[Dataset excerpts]
<<<<

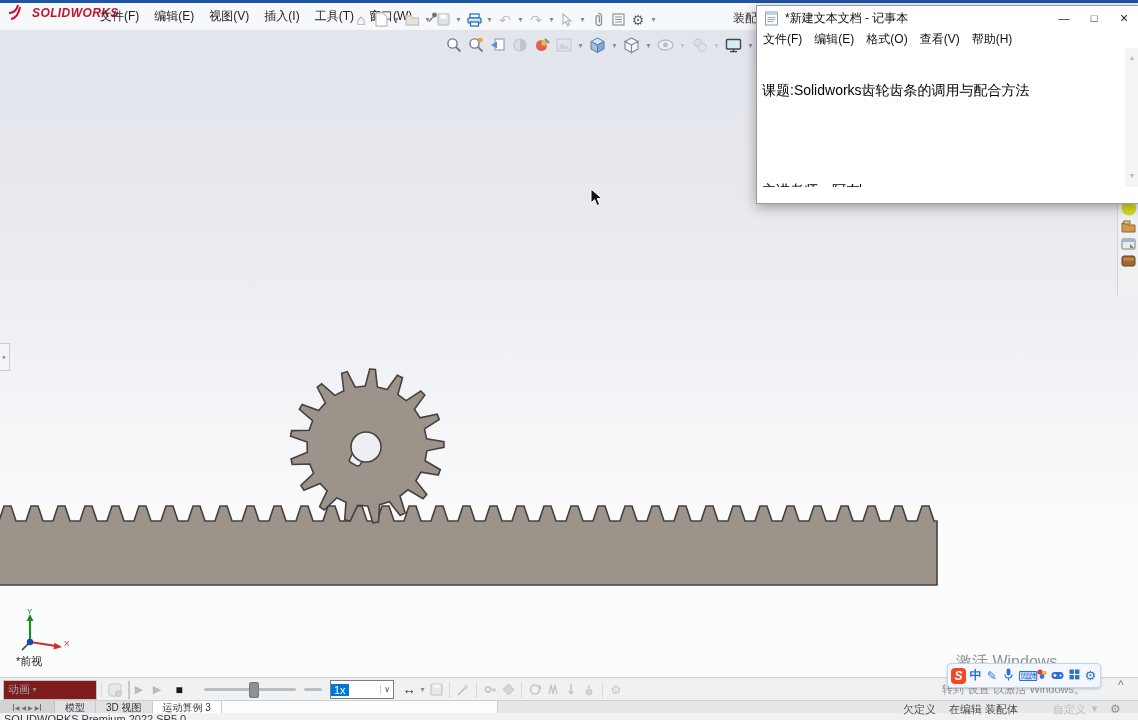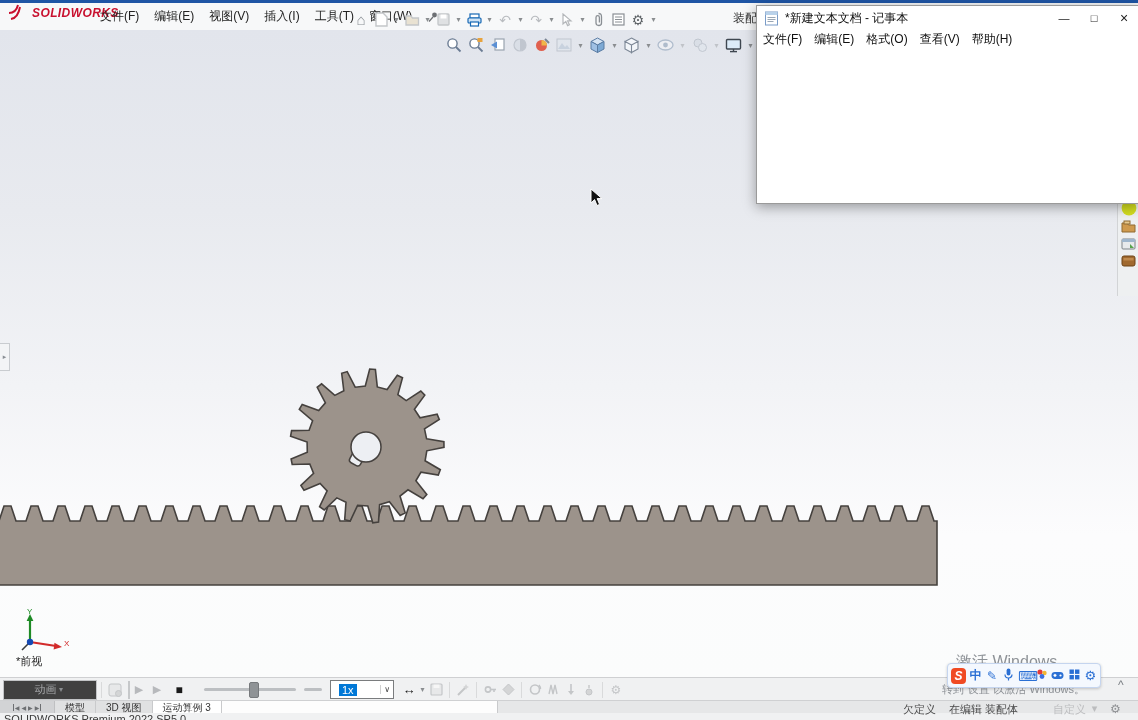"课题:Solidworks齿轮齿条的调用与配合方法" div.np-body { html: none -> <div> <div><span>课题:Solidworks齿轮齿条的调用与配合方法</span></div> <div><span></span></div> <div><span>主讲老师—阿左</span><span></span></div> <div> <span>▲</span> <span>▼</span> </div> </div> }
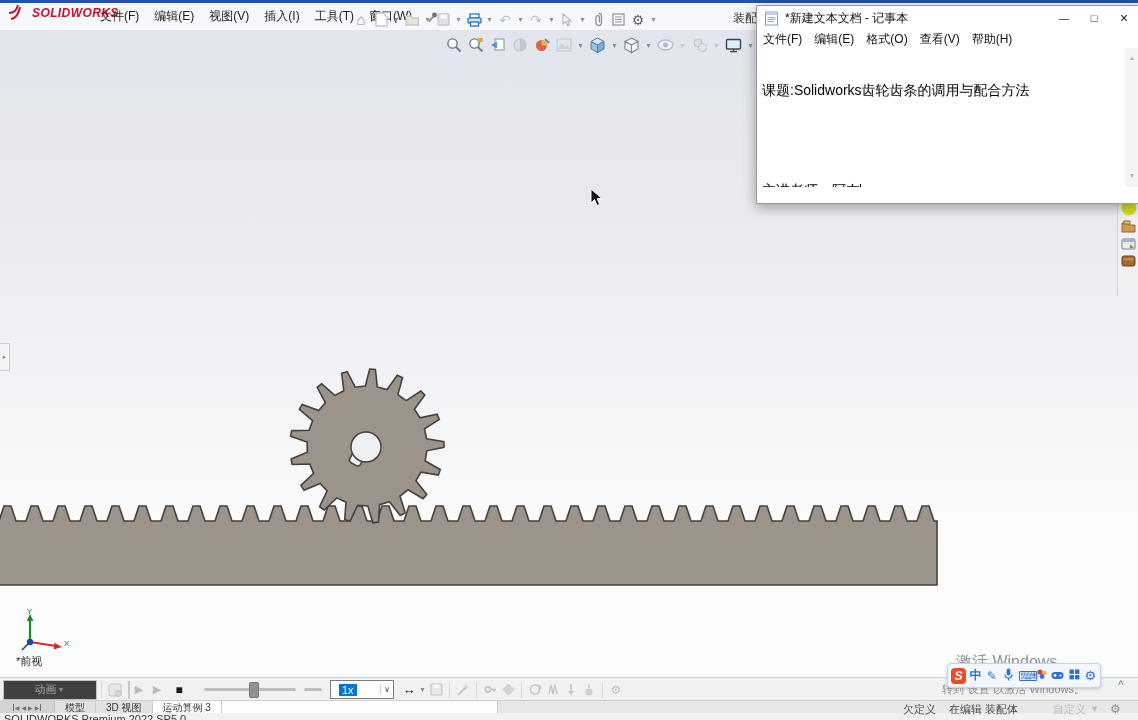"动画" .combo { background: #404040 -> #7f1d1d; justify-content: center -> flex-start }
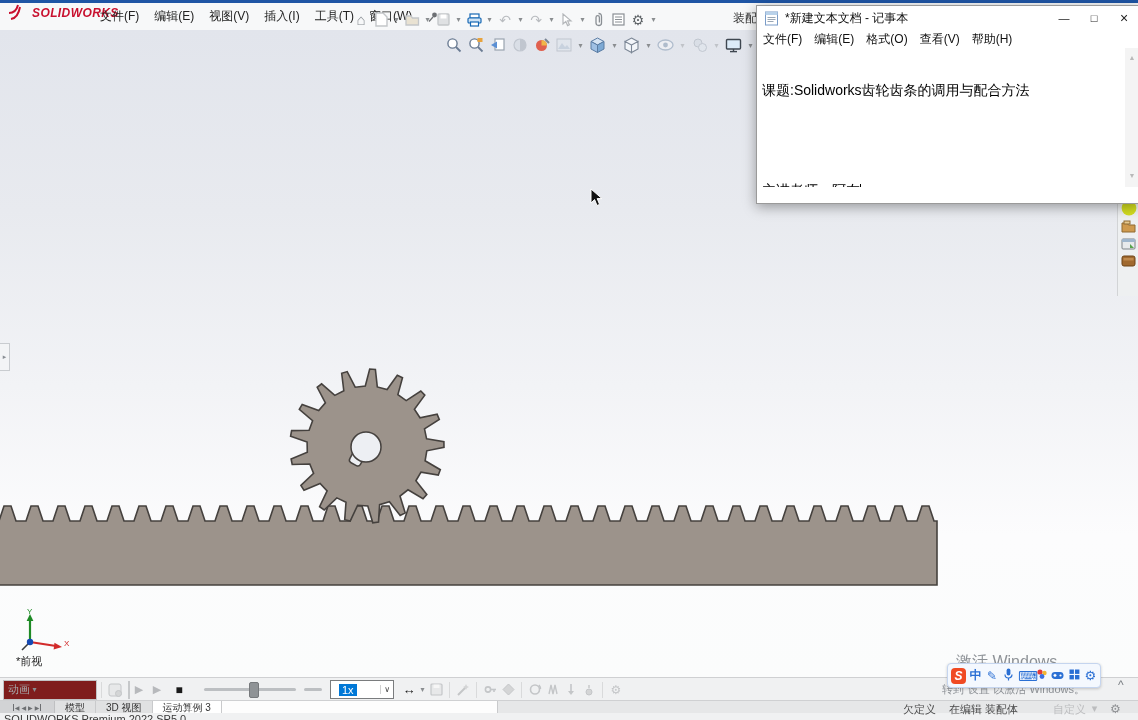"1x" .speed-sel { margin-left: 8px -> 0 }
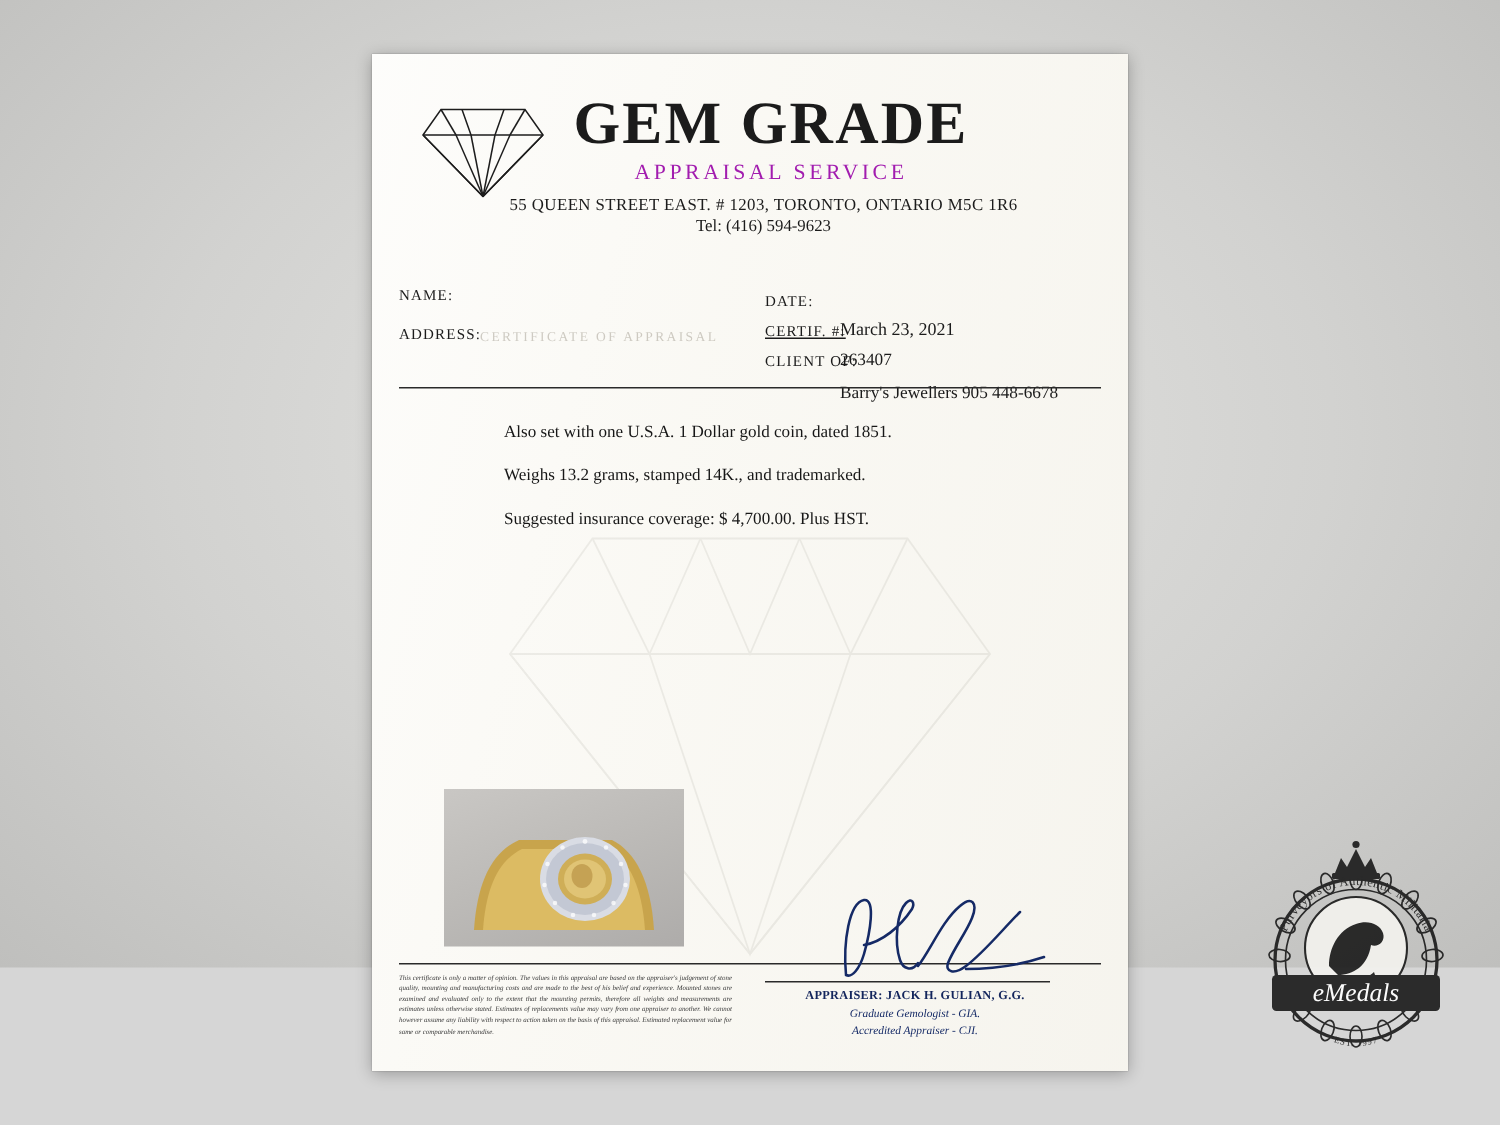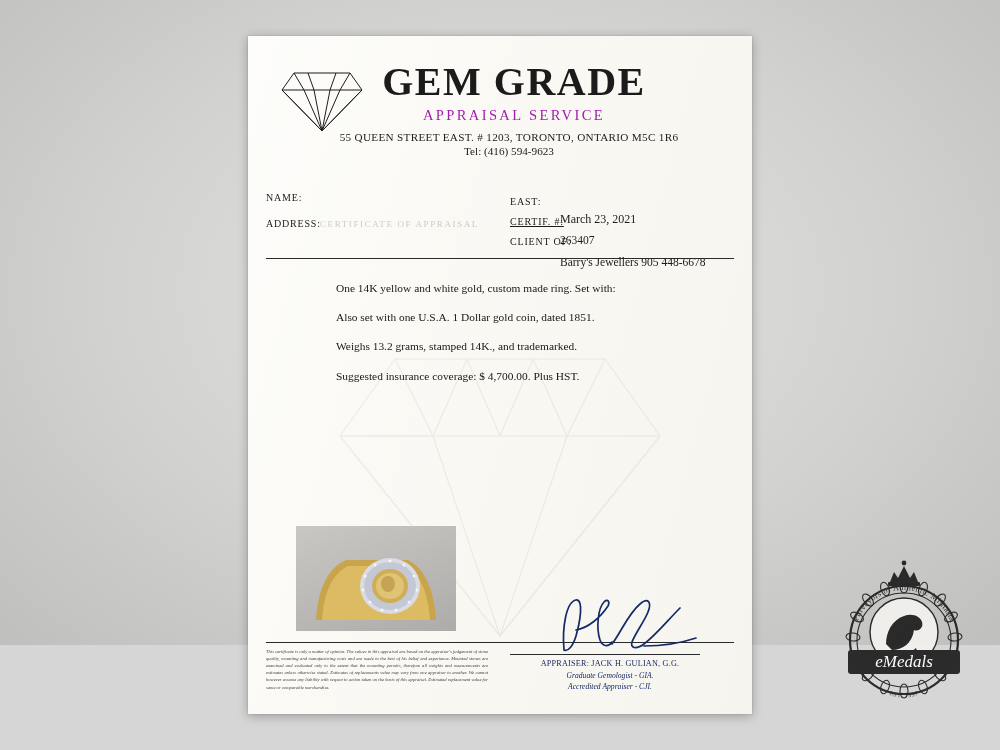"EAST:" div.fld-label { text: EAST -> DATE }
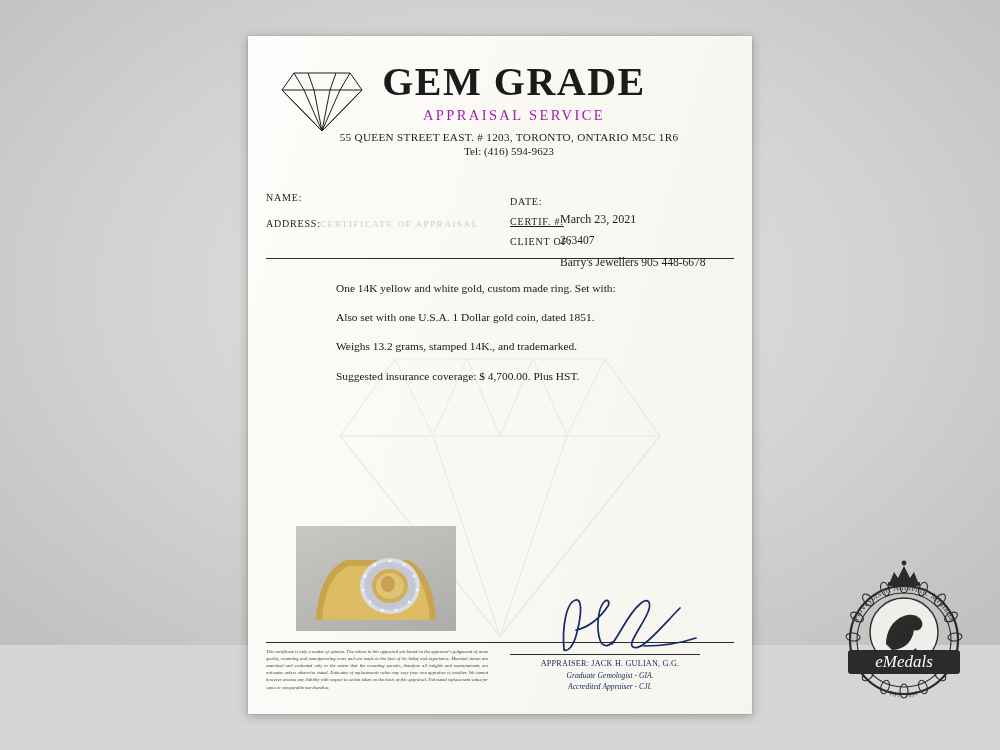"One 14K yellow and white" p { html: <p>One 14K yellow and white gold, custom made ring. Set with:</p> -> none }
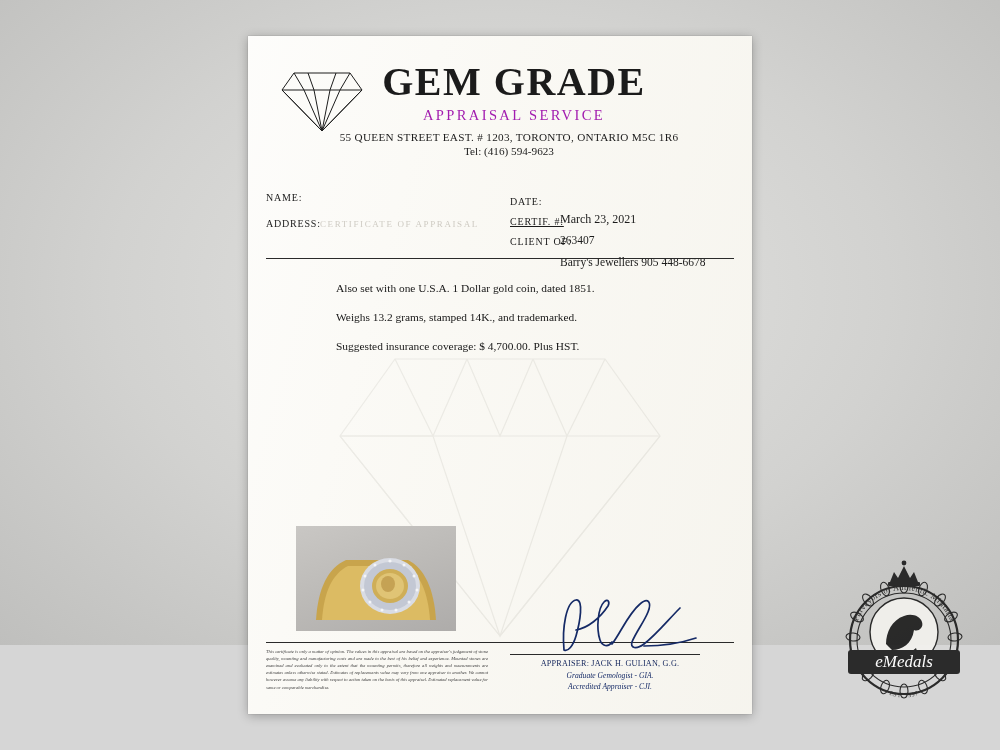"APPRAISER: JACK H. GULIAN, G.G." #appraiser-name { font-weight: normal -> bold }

>>>>

== Task requirements ==
In your copy of the entries above, keep the text exact and leave out the pictures.

== Response ==
"课题:Solidworks齿轮齿条的调用与配合方法" div.np-body { html: none -> <div> <div><span>课题:Solidworks齿轮齿条的调用与配合方法</span></div> <div><span></span></div> <div><span>主讲老师—阿左</span><span></span></div> <div> <span>▲</span> <span>▼</span> </div> </div> }
"动画" .combo { background: #404040 -> #7f1d1d; justify-content: center -> flex-start }
"1x" .speed-sel { margin-left: 8px -> 0 }
"EAST:" div.fld-label { text: EAST -> DATE }
"One 14K yellow and white" p { html: <p>One 14K yellow and white gold, custom made ring. Set with:</p> -> none }
"APPRAISER: JACK H. GULIAN, G.G." #appraiser-name { font-weight: normal -> bold }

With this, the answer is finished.